The bower was airy and well appointed, but in other parts of the Palace of Westminster the hangings were in tatters and the furniture broken with age. The court was poor. By now Elizabeth had heard tales of the Queen’s financial hardship. Although Margaret had come as a French princess to wed Henry of England, she had pawned her silver plate to buy food for her retinue on the journey through Mantes, Pontoise and Rouen. King Henry himself was in debt to the tune of ten thousand marks.
Yet this evening Margaret of Anjou was dressed in all her available finery. She was small; the hand with which she beckoned the women from their knees was scarcely larger than a child’s and bore five heavy rings. Beneath a delicate diadem of fleur-de-lys gold, her fair hair hung free. From her purple mantle shone a broken mist of pearls. Pendent pearls wept on her sleeves and skirt forming a repeated motif of marguerites. In her mellow southern accent she greeted her ladi
es, while her small strong hand rested upon that of Elizabeth. She made no effort to conceal this mark of favour.
‘Bon soir, ma toute belle,’ she said. ‘Tu es ravissante ce soir.’
Elizabeth tried a discreet compliment in return. Margaret laughed.

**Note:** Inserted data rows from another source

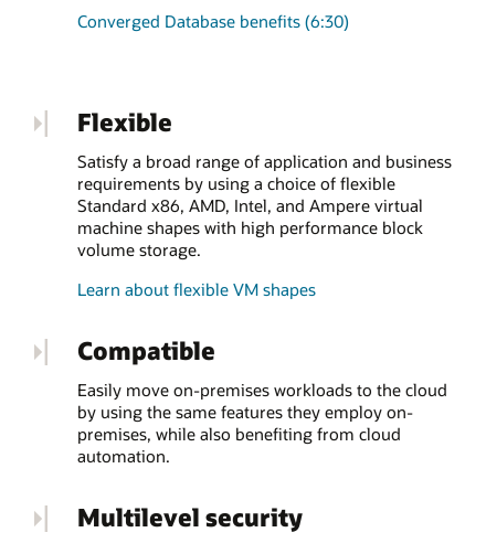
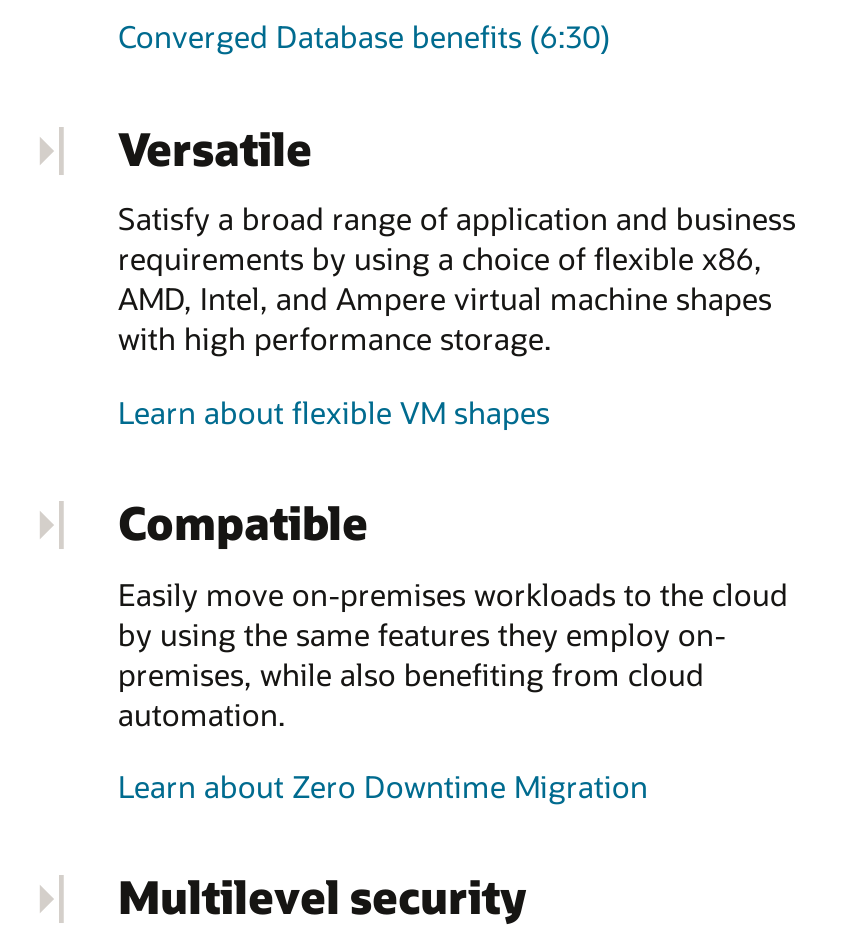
[77,105,172,138] Flexible -> [118,117,312,177] Versatile
moved [77,150,452,172] -> [118,198,796,238]: Satisfy a broad range of application and business
[77,172,423,260] requirements by using a choice of flexible | Standard x86, AMD, Intel, and Ampere virtual | machine shapes with high performance block | volume storage. -> [118,238,772,358] requirements by using a choice of flexible x86, | AMD, Intel, and Ampere virtual machine shapes | with high performance storage.
moved [77,278,447,467] -> [118,391,788,733]: Learn about flexible VM shapes | Compatible | Easily move on-premises workloads to the cloud | by using the same features they employ on- | premises, while also benefiting from cloud | automation.
none -> [118,765,648,805] Learn about Zero Downtime Migration

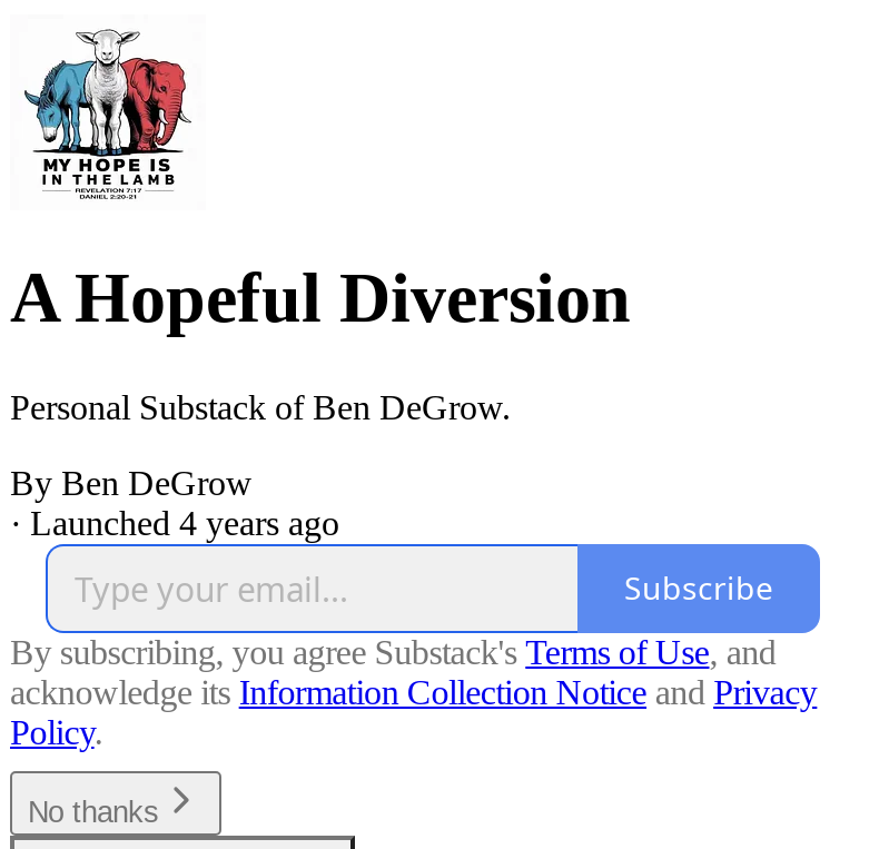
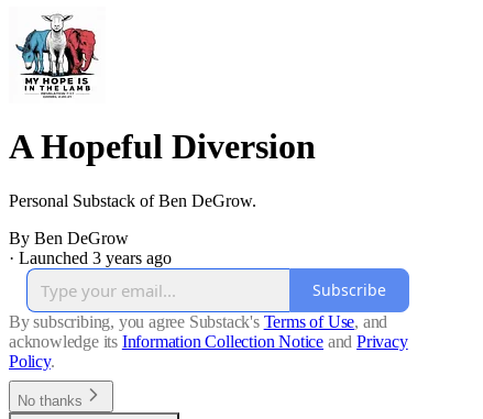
[10,504,339,542] · Launched 4 years ago -> [9,248,172,267] · Launched 3 years ago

‘Moi’ she said. ‘C’est vanite!’ – disparaging her own beauty as a man might mock his certain vigour. Her face glowed. Elizabeth thought, romantically: Love for her returning lord illumines her.
‘Dame Isabella–’ still she addressed Elizabeth. ‘This is your courtly name, and so we shall call you.’

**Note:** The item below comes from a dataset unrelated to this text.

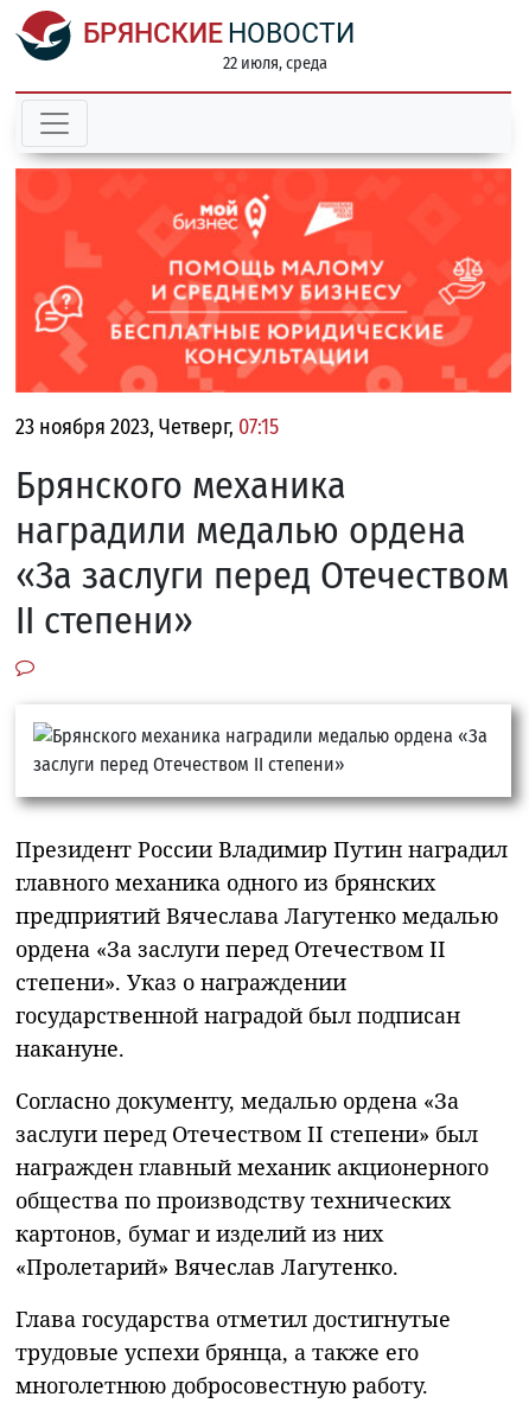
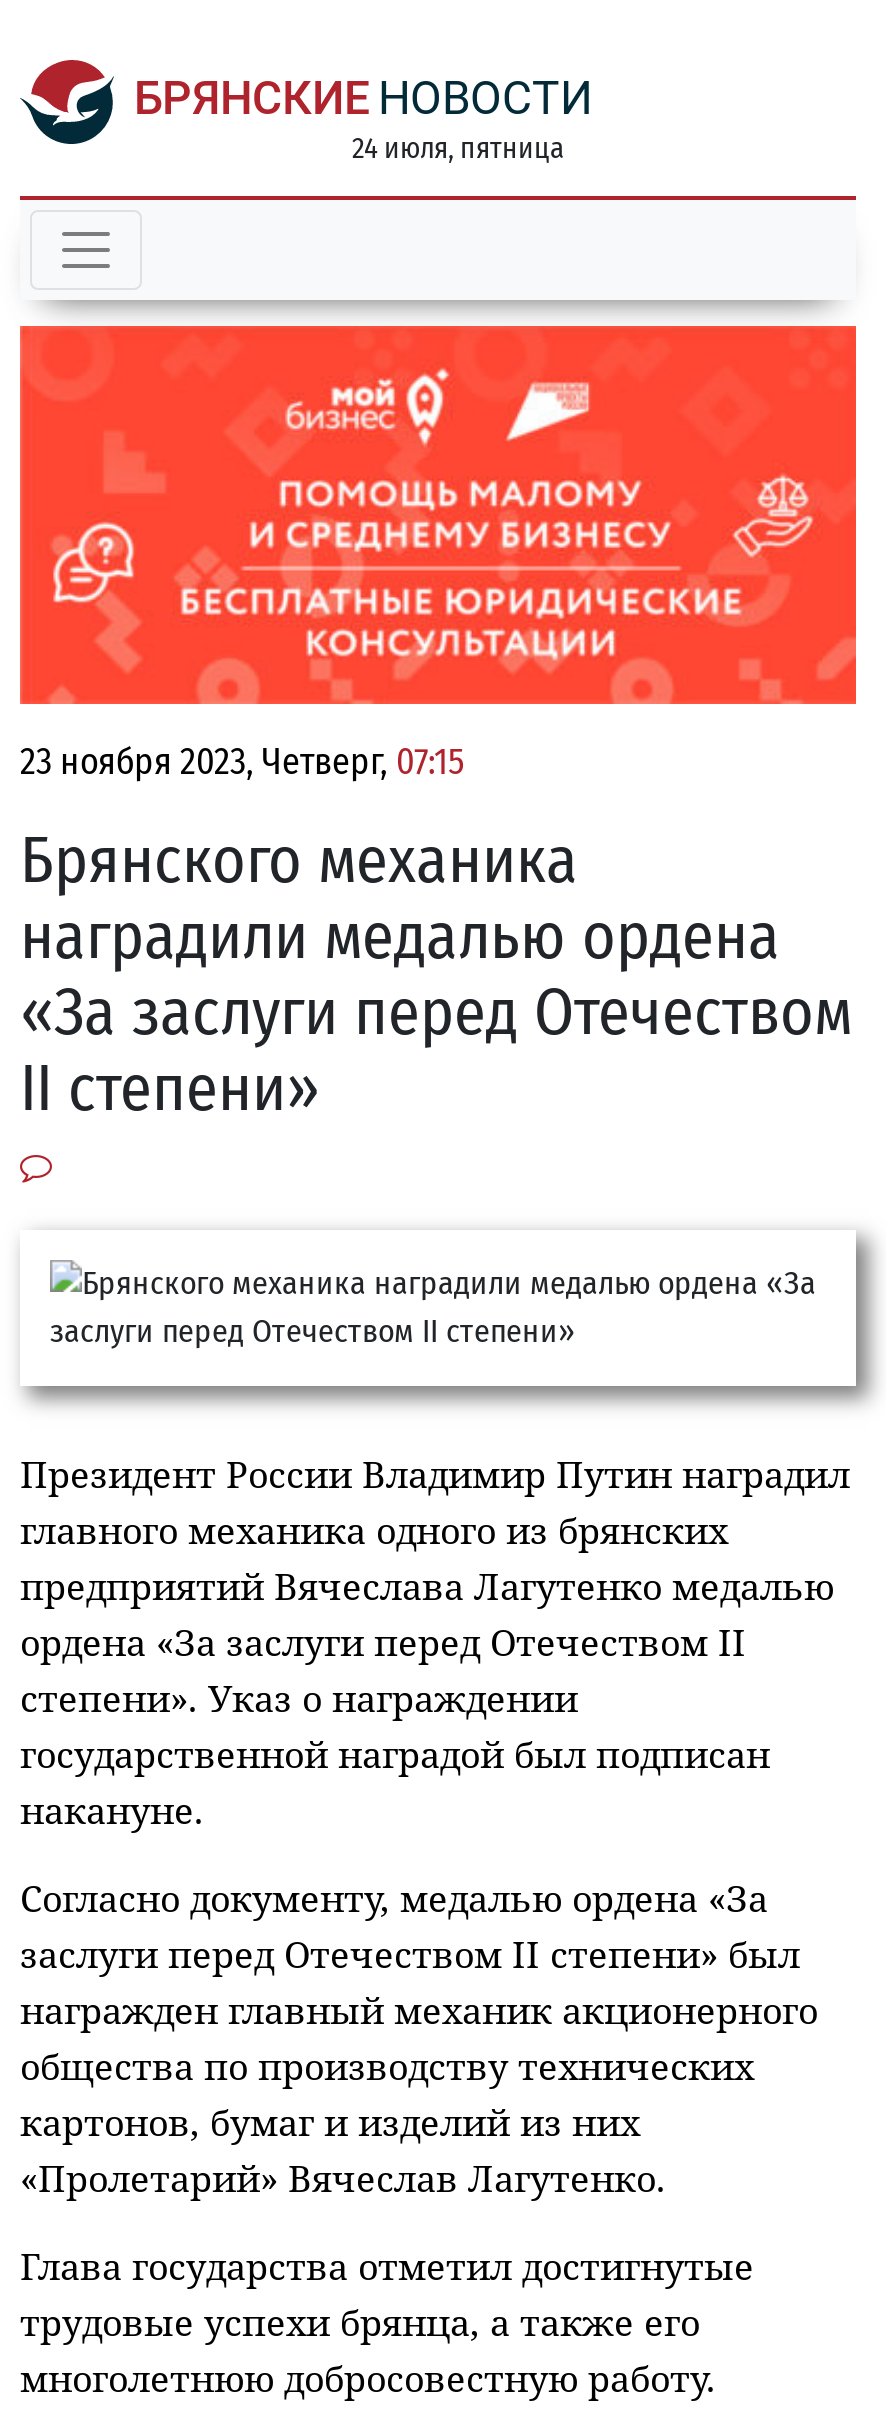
[223,53,327,74] 22 июля, среда -> [352,132,564,166] 24 июля, пятница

She looked at the hand, with its one bright jewel, in hers. ‘So! My pearl and ruby, which I gave to your mother, returns to court! La sage Jacquette served me well. Will you be as loyal, Isabella?’
‘Always, Madame.’ Elizabeth heard a tiny hiss of chagrin from Ismania standing behind her, and tried to check a smile.
‘Ah, you laugh!’ said the Queen. ‘Doucette, I fear you are too gay for this dull court. We must find you a husband. Now, where is there a knight fittingly endowed for Isabella?’
Though the Queen spoke teasingly, Elizabeth’s spirits fell. Sir Hugh Johns was now wed to a stout wealthy lady named Maud, but there could be others as glum and tiresome as he.
‘I have seen Jocelyne de Hardwycke at Mass,’ pursued Queen Margaret. ‘At no time does he follow the holy writ; his eyes wander over to what he deems earthly Paradise. He is well-purveyed of lands, and the Stag, his father, grows old …’
‘Madame, I pray you,’ said Elizabeth, disturbed. ‘Jocelyne pays court to all. He loves only love!’